#### RECORDS TO PROCESS
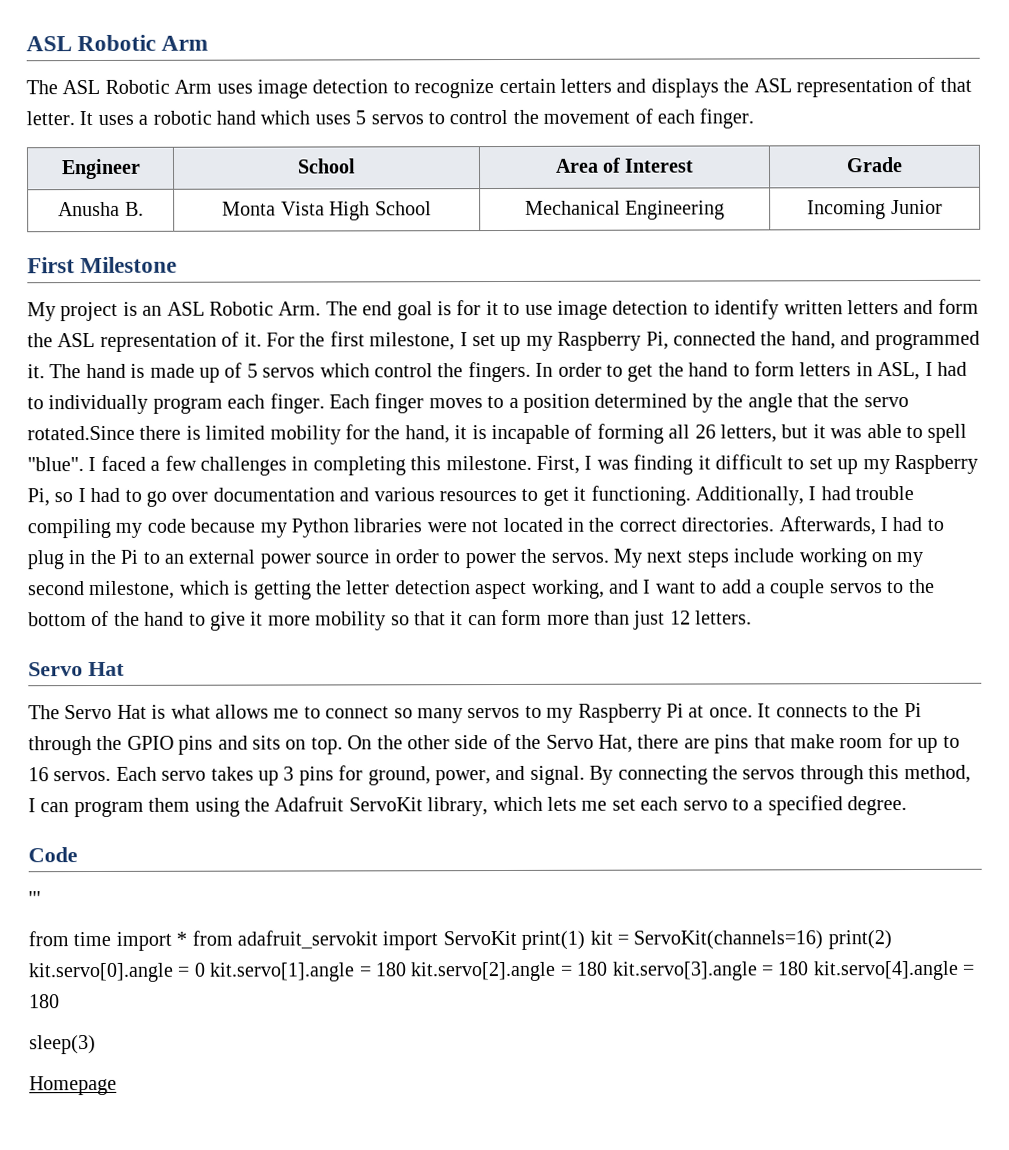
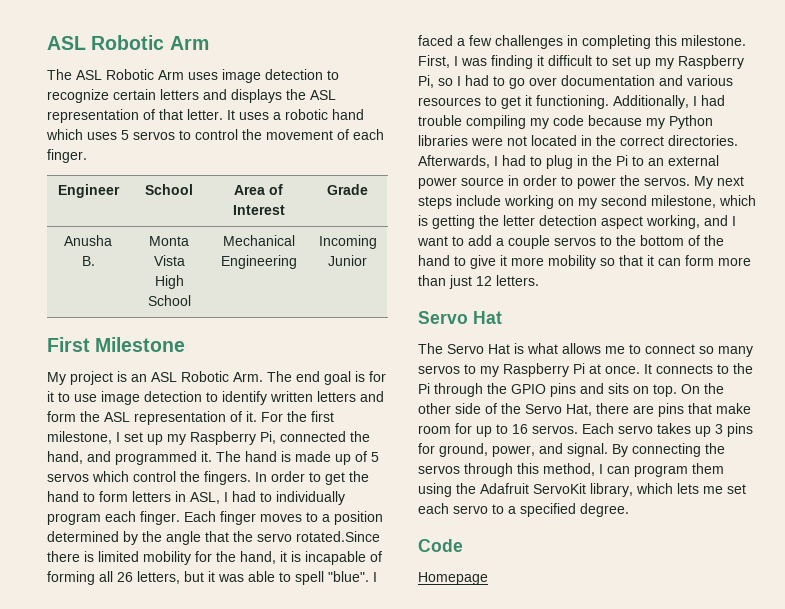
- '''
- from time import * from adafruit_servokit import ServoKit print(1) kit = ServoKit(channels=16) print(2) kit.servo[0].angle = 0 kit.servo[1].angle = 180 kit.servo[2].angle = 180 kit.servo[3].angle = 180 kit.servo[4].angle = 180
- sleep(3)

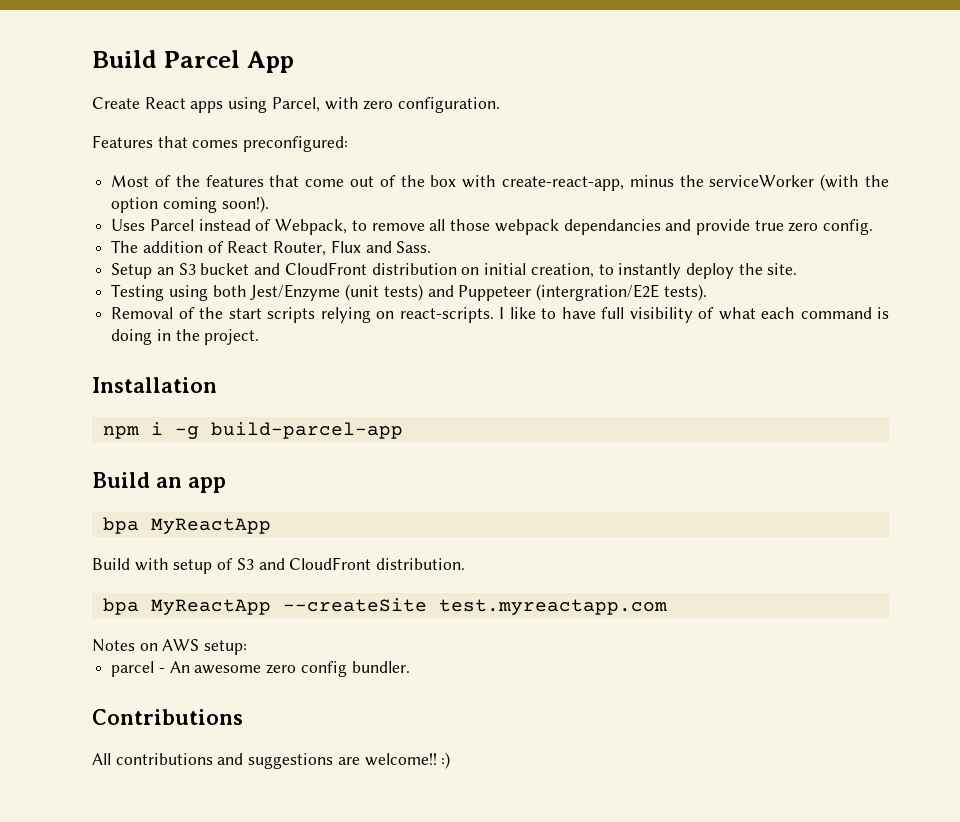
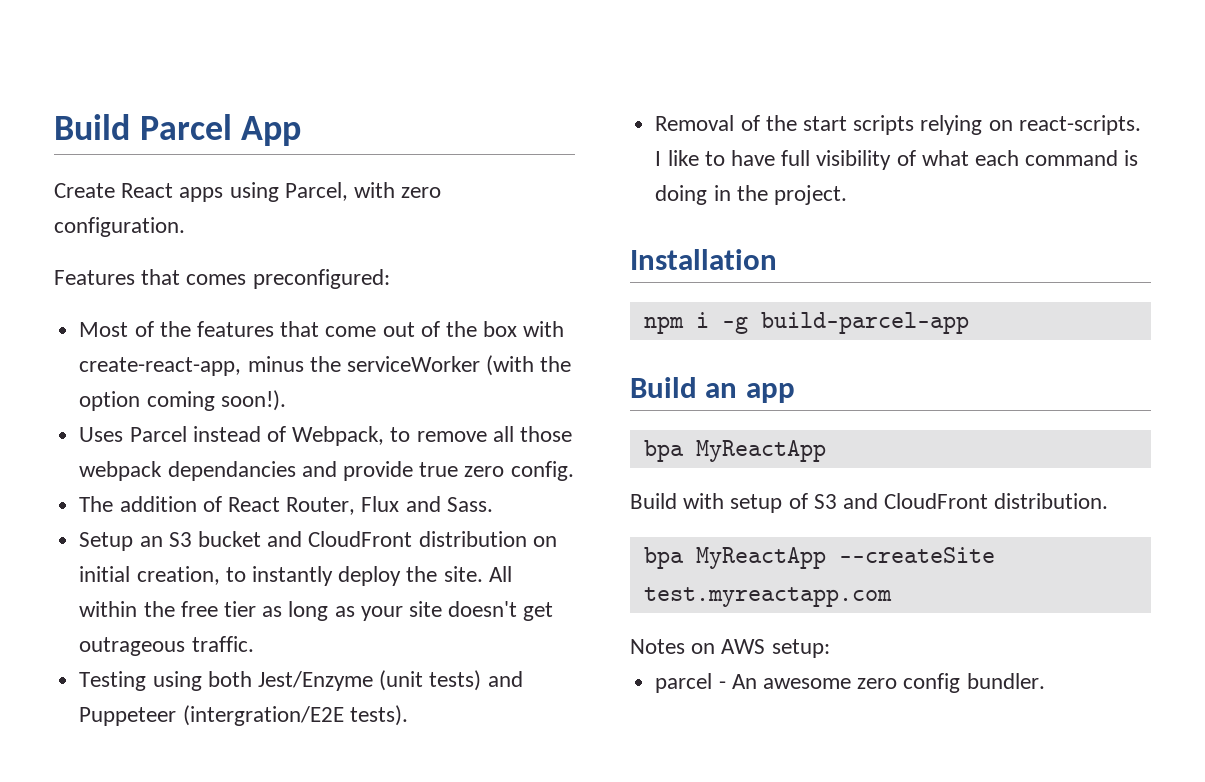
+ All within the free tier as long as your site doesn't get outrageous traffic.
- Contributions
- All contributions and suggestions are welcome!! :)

#### EXERCISE REQUIREMENTS
Each line of the listing above should be retyped exactly, with no pictures.

#### SOLVED EXERCISE
- '''
- from time import * from adafruit_servokit import ServoKit print(1) kit = ServoKit(channels=16) print(2) kit.servo[0].angle = 0 kit.servo[1].angle = 180 kit.servo[2].angle = 180 kit.servo[3].angle = 180 kit.servo[4].angle = 180
- sleep(3)

+ All within the free tier as long as your site doesn't get outrageous traffic.
- Contributions
- All contributions and suggestions are welcome!! :)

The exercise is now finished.